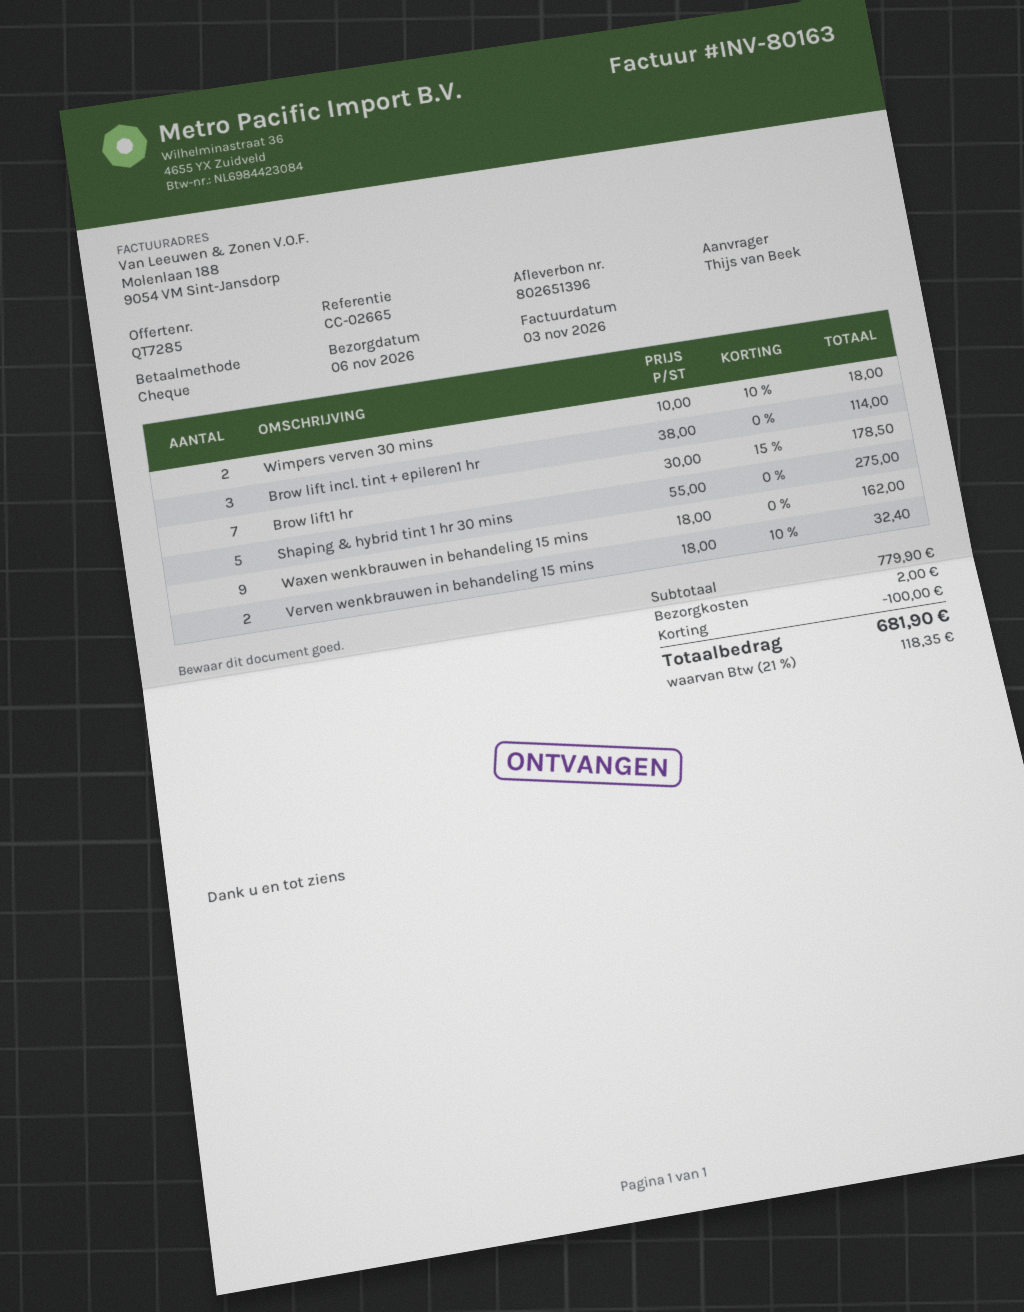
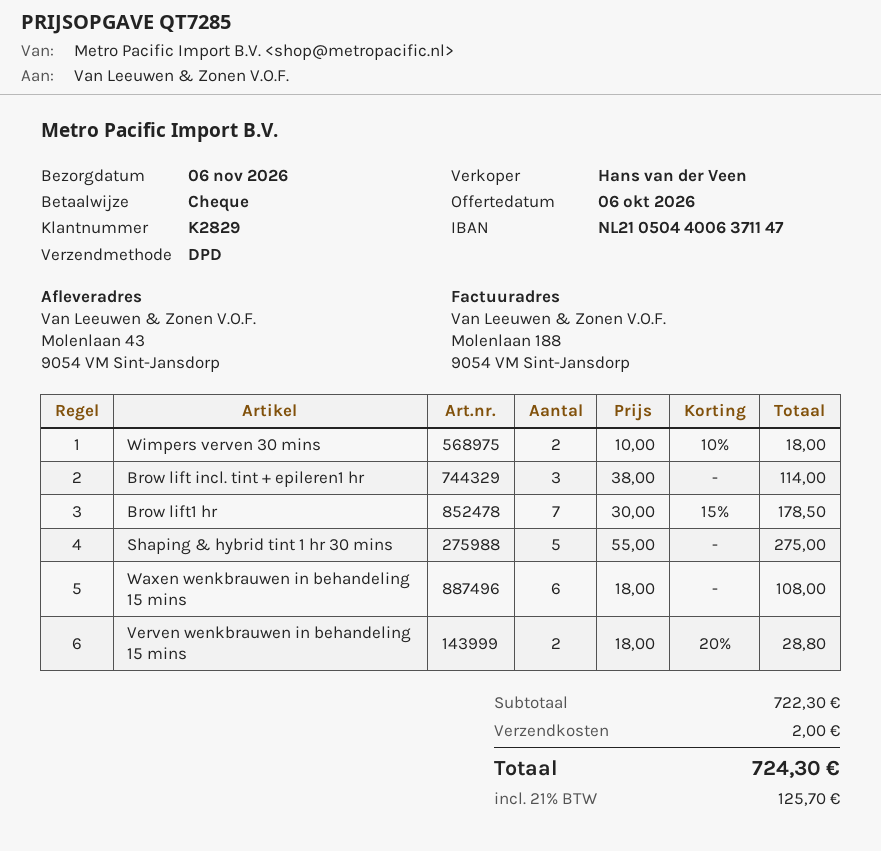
Waxen wenkbrauwen in behandeling 15 mins: 9 x 18.00 = 162.00 -> 6 x 18.00 = 108.00
Verven wenkbrauwen in behandeling 15 mins: 2 x 18.00 - 10% = 32.40 -> 2 x 18.00 - 20% = 28.80
subtotal: 779.90 -> 722.30
discount: 100.00 -> none
tax: 21% = 118.35 -> 21% = 125.70
total: 681.90 -> 724.30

_DESCRIPTION OF THE TASK_.
Each line in the data that holds the word "behandeling" must be copied.

_TASK RESPONSE_.
Waxen wenkbrauwen in behandeling 15 mins: 9 x 18.00 = 162.00 -> 6 x 18.00 = 108.00
Verven wenkbrauwen in behandeling 15 mins: 2 x 18.00 - 10% = 32.40 -> 2 x 18.00 - 20% = 28.80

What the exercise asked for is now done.